Oregon State UniversitySpecial Collections & Archives Research Center
David Powell Shoemaker, 1920-1995
Page 3

Back in Pasadena after his year abroad, David helped complete the arduous work on threonine and solved the structure of DL-serine [D.P. Shoemaker, R. E. Barieau, J. Donohue and C.-S. Lu (1953). Acta Cryst. 6, 241-256], which had previously stumped the laboratory. He also began what became his main research career, on the structures of complex transition-metal phases, with the discovery of the -phase structure with 'his' (officially Pauling's) student B. Gunnar Bergman. With Clara and their associates at MIT, and later at Oregon State, he continued to work out and publish a long list of related structures.

These transition-metal alloy structures with only tetrahedral interstices ('tetrahedrally close packed') later became important as possible storage materials for hydrogen, and a collaboration was established with the Crystallographic Laboratory of E. F. Bertaut in Grenoble. Structural principles, such as local approximate icosahedral symmetry and repetition of icosahedral orientation through linking of icosahedra, became of interest with the discovery of quasicrystals.

David Shoemaker and Max Williams, Assistant Chair of the OSU Chemistry Department, 1972.
David Shoemaker and Max Williams, Assistant Chair of the OSU Chemistry Department, 1972.
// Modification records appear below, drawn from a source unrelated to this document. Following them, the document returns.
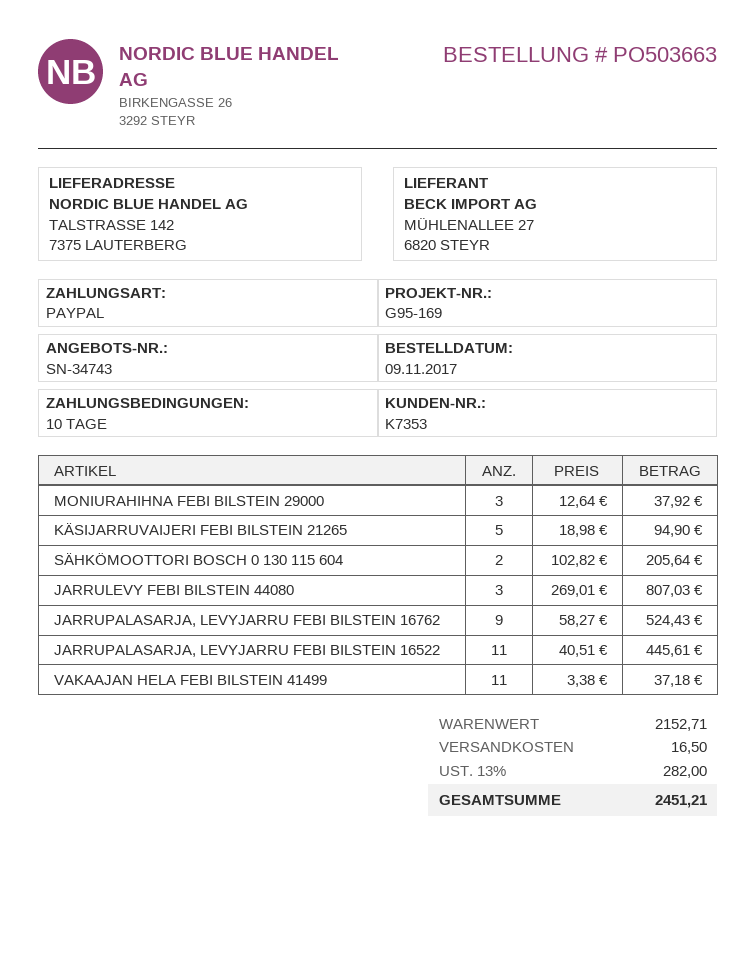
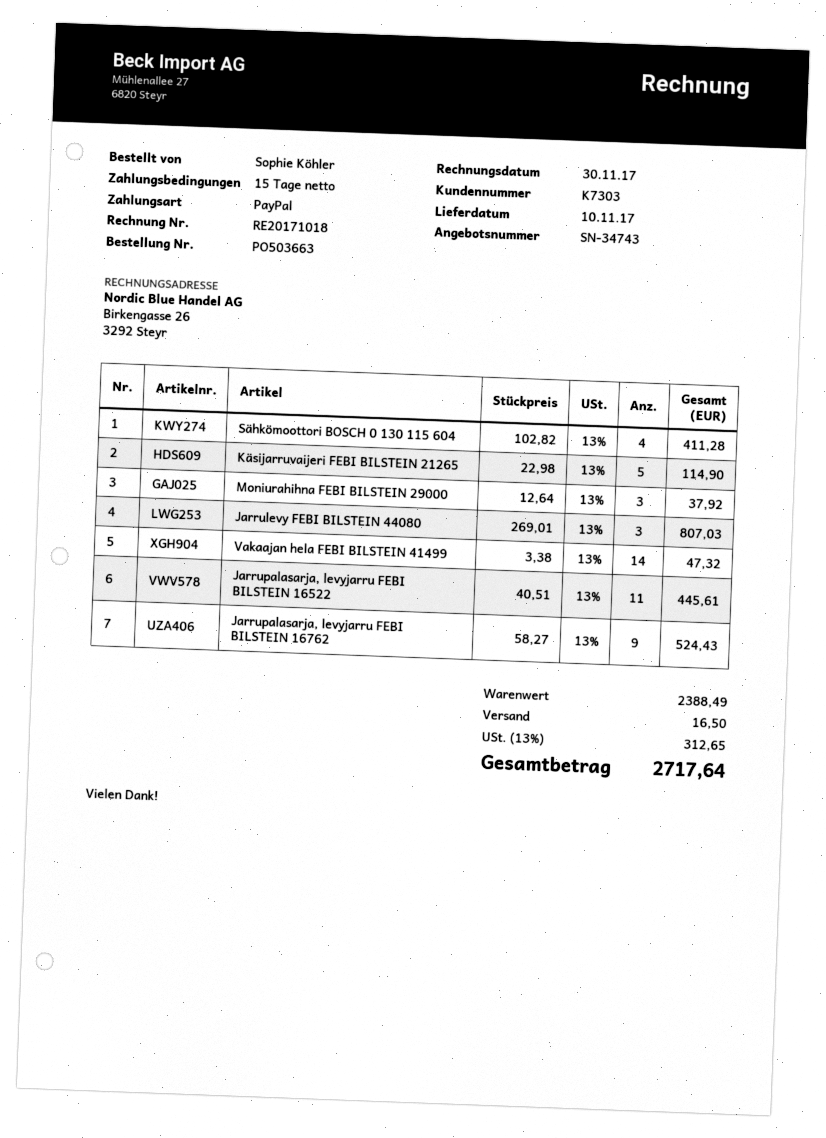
payment terms: 10 days -> 15 days
customer number: K7353 -> K7303
KÄSIJARRUVAIJERI FEBI BILSTEIN 21265: 5 x 18.98 = 94.90 -> 5 x 22.98 = 114.90
SÄHKÖMOOTTORI BOSCH 0 130 115 604: 2 x 102.82 = 205.64 -> 4 x 102.82 = 411.28
VAKAAJAN HELA FEBI BILSTEIN 41499: 11 x 3.38 = 37.18 -> 14 x 3.38 = 47.32
subtotal: 2152.71 -> 2388.49
tax: 13% = 282.00 -> 13% = 312.65
total: 2451.21 -> 2717.64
Early in his MIT career, David also began notable productive work on the structures of zeolites, which included derivations-discoveries of the structures of the commercially most important zeolites (A and X/Y-Faujasite). He also found time to write (with Carl W. Garland, Jeffrey I. Steinfeld and later Joseph W. Nibler) a widely used laboratory text Experiments in Physical Chemistry, now in its sixth edition. For the book Crystallography in North America, published in 1983 by the American Crystallographic Association, David wrote an engaging account of his MIT days that we recommend to all for further details. One charming paragraph, however, needs quoting.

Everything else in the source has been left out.